Required work:
In the entries below, find each line with the string "solid" and copy it.

Input:
Start of Block

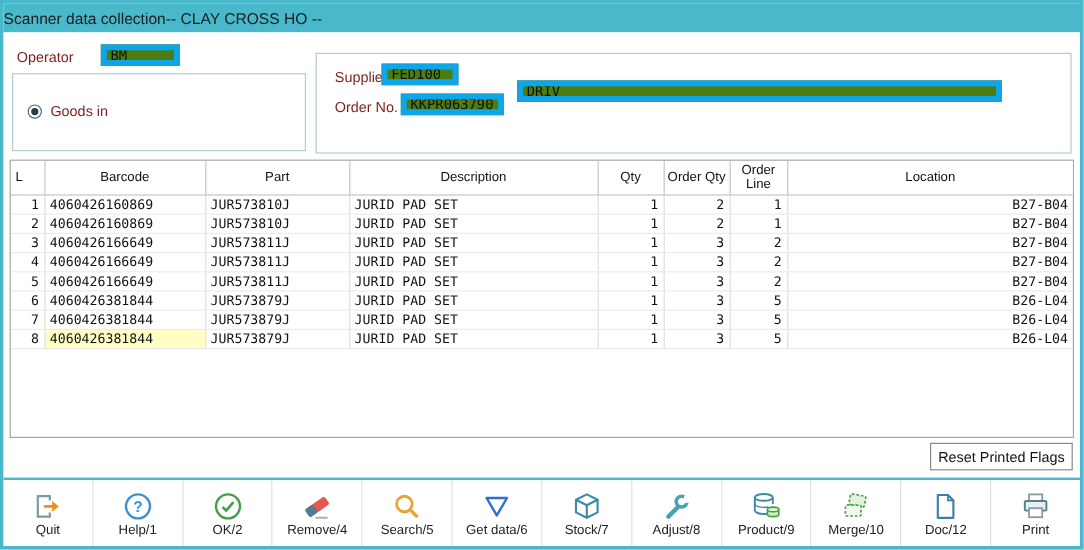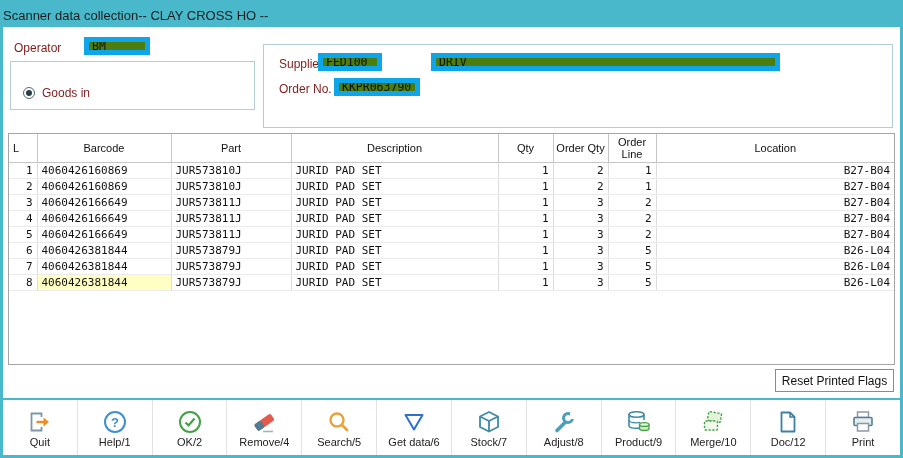--- a/index.html
+++ b/index.html
@@ -18,37 +18,37 @@
   .lbl { font-size: 12px; color: #7f1d1d; }
   input {
     border: 5px solid #0ea5e9; background: #4d7c0f; color: #111;
     font-family: "DejaVu Sans Mono", monospace; font-size: 11.5px;
     padding: 3px 3px; height: 18px; outline: none;
   }
   .op-label { position: absolute; left: 11px; top: 14px; }
   .op-input { position: absolute; left: 81px; top: 10px; width: 66px; }
 
   .goods-box {
-    position: absolute; left: 7px; top: 34px; width: 245px; height: 49px;
+    position: absolute; left: 7px; top: 34px; width: 245px; height: 65px;
     border: 1px solid #b4ccd6;
   }
   .radio-row { position: absolute; left: 12px; top: 24px; display: flex; align-items: center; gap: 7px; }
   .radio {
     width: 12px; height: 12px; border-radius: 50%; border: 1px solid #4d6b77;
     display: inline-flex; align-items: center; justify-content: center; background: #fff;
   }
   .radio .dot { width: 6px; height: 6px; border-radius: 50%; background: #2a3e47; }
 
   .supplier-box {
     position: absolute; left: 260px; top: 17px; width: 630px; height: 84px;
     border: 1px solid #b4ccd6;
   }
   .sup-lbl { position: absolute; left: 15px; top: 12px; }
   .sup-code { position: absolute; left: 54px; top: 8px; width: 64px; text-decoration: underline; }
-  .sup-name { position: absolute; left: 167px; top: 8px; width: 349px; }
+  .sup-name { position: absolute; left: 167px; top: 22px; width: 404px; }
   .ord-lbl { position: absolute; left: 15px; top: 37px; }
   .ord-input { position: absolute; left: 70px; top: 33px; width: 86px; }
 
   .grid-wrap {
     position: absolute; left: 5px; top: 106px; width: 887px; height: 232px;
     border: 1px solid #a6a6a6; background: #fff; overflow: hidden;
   }
   table { border-collapse: collapse; table-layout: fixed; width: 885px; }
   th {
     font-size: 11px; font-weight: normal; color: #111; text-align: center;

End of Block

Exercise answer:
     border: 5px solid #0ea5e9; background: #4d7c0f; color: #111;
     border: 1px solid #b4ccd6;
     width: 12px; height: 12px; border-radius: 50%; border: 1px solid #4d6b77;
     border: 1px solid #b4ccd6;
     border: 1px solid #a6a6a6; background: #fff; overflow: hidden;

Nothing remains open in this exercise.